Code change snippets:
§

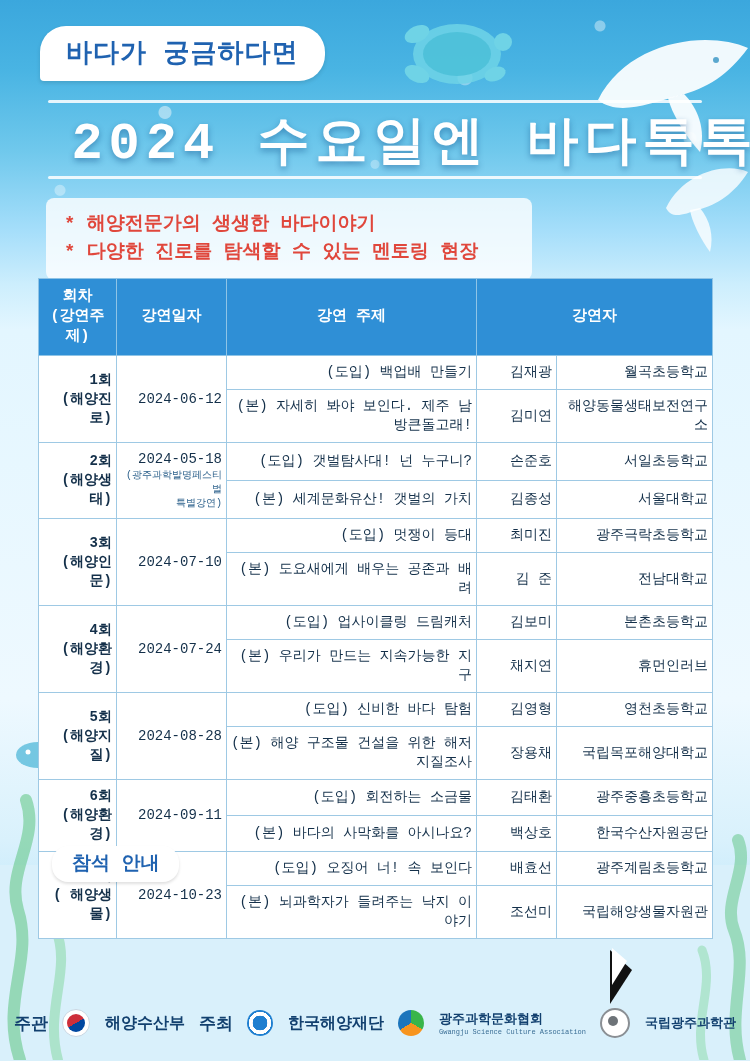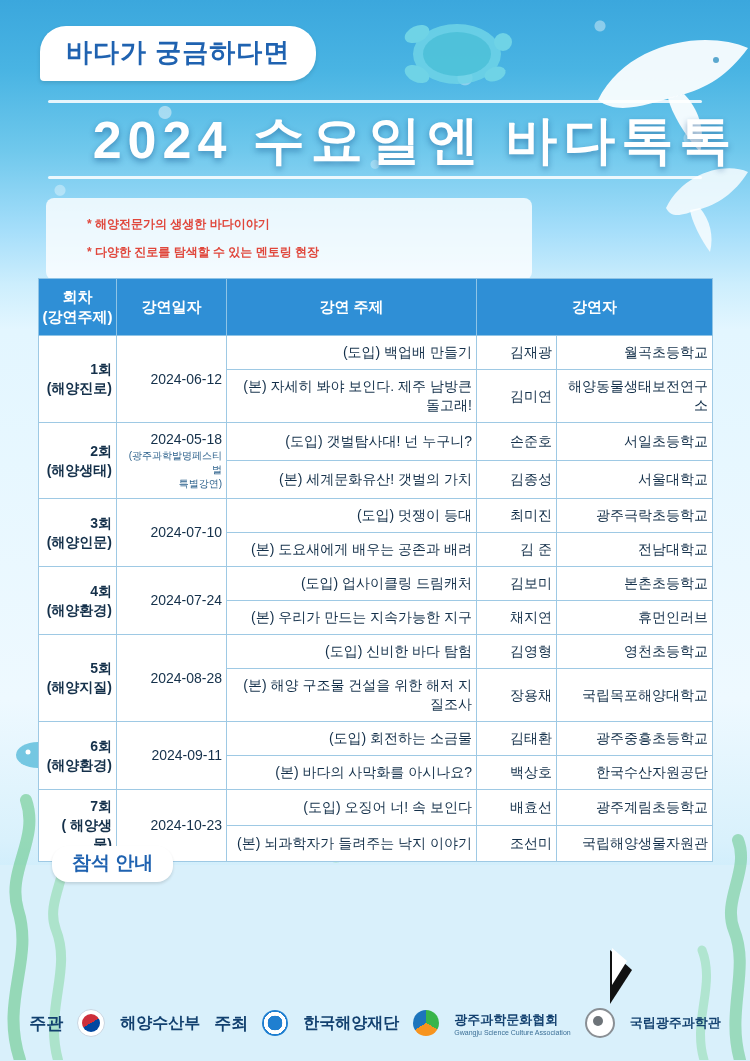"바다가 궁금하다면" .poster { font-family: none -> Liberation Mono, monospace }
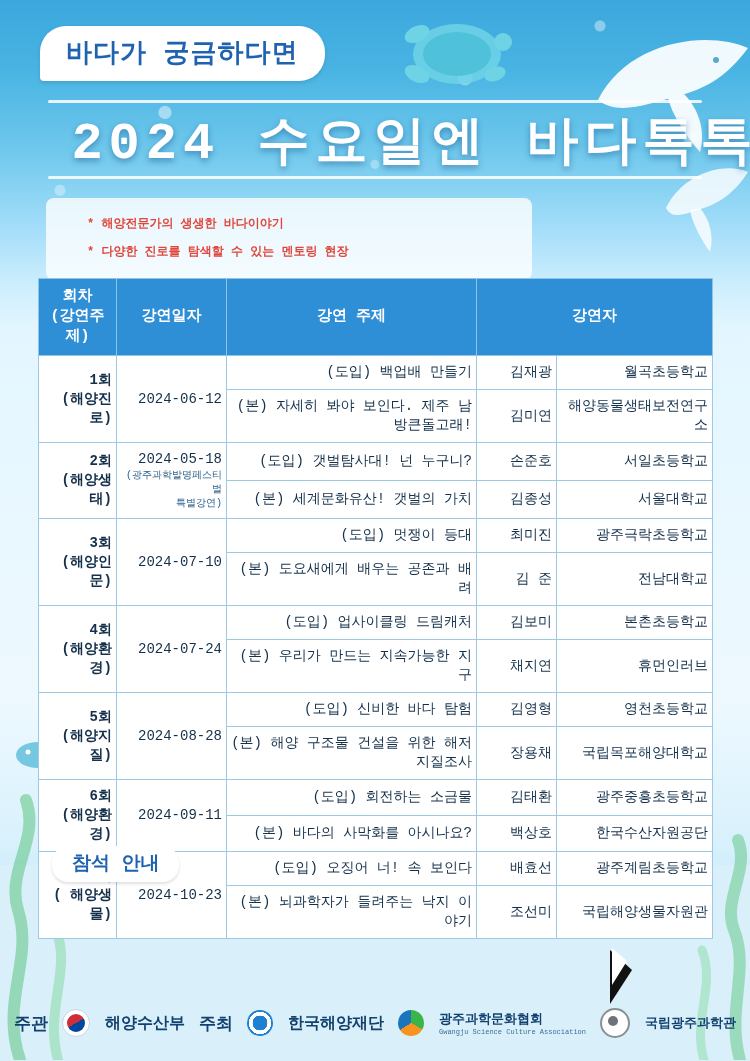"* 해양전문가의 생생한 바다이야기" .subbox div { font-size: 12px -> 19px; margin-left: 23px -> none }
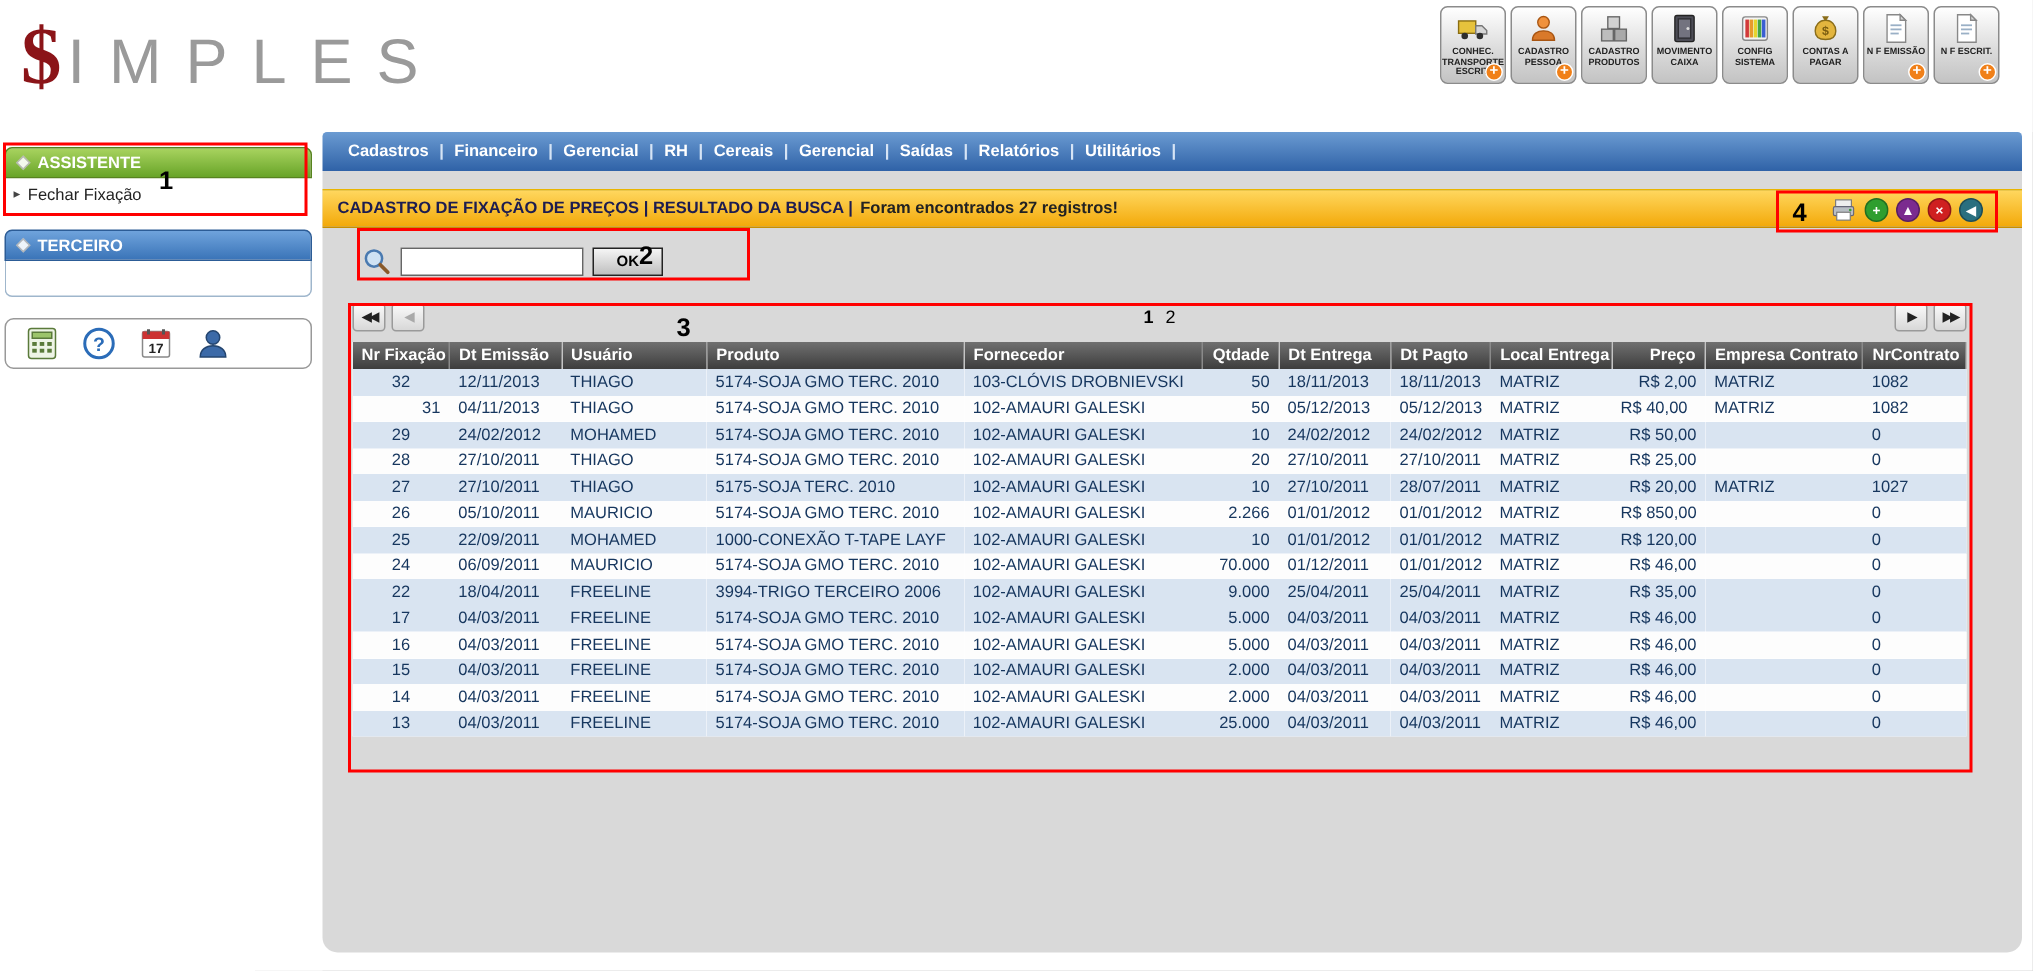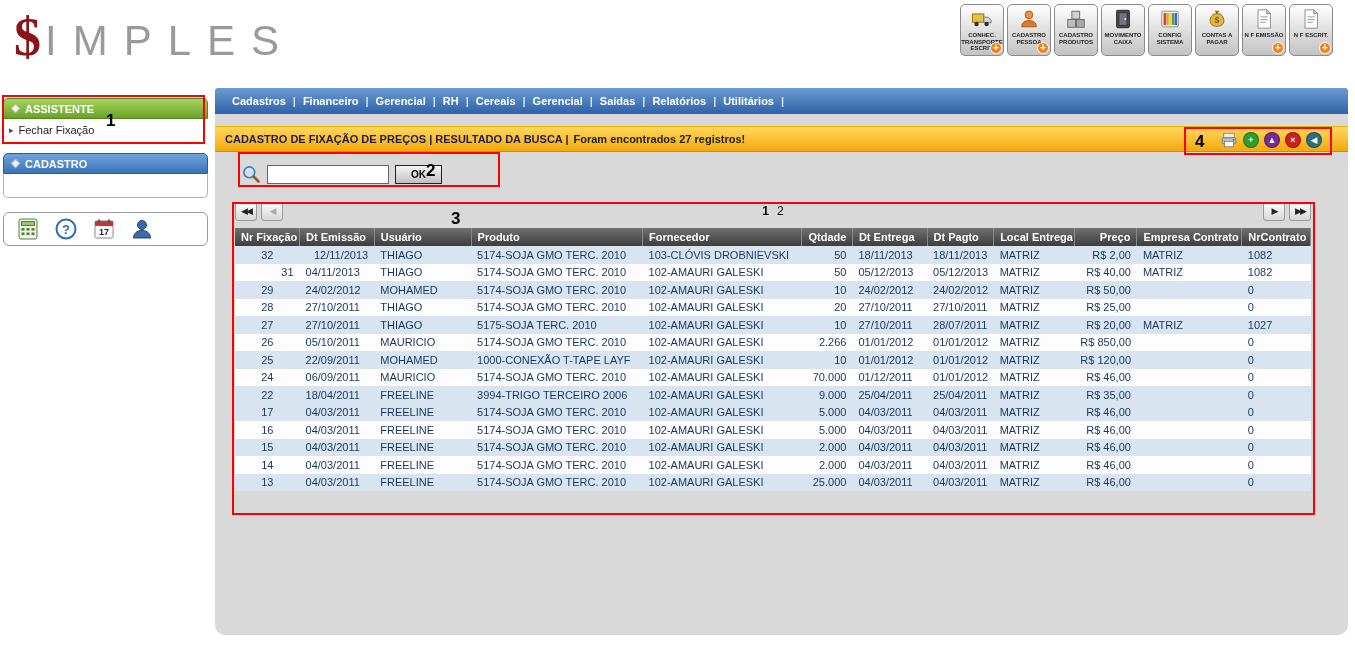"CADASTRO" span { text: CADASTRO -> TERCEIRO }
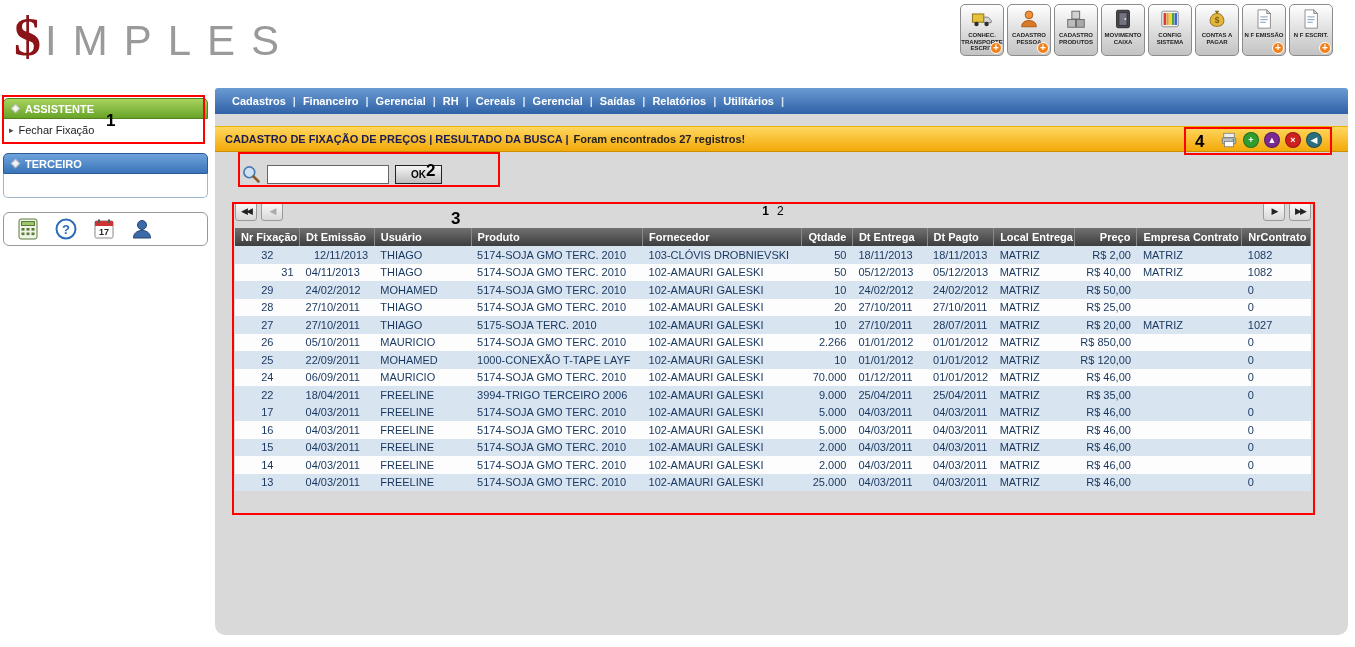"12/11/2013" td { text-align: right -> left }
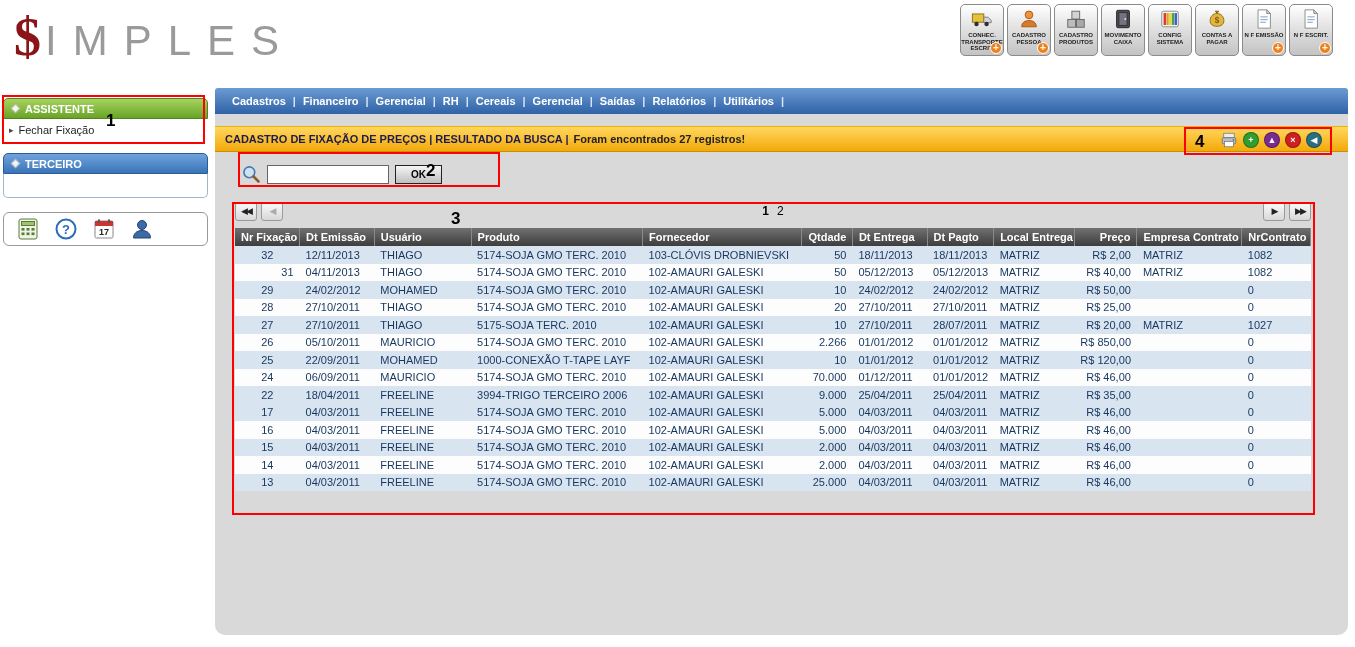"R$ 40,00" td { text-align: right -> none }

§

▸ **Prompt**
Please give an exact printout of all the records, pictures aside.

▸ **Task result**
"바다가 궁금하다면" .poster { font-family: none -> Liberation Mono, monospace }
"* 해양전문가의 생생한 바다이야기" .subbox div { font-size: 12px -> 19px; margin-left: 23px -> none }
"CADASTRO" span { text: CADASTRO -> TERCEIRO }
"12/11/2013" td { text-align: right -> left }
"R$ 40,00" td { text-align: right -> none }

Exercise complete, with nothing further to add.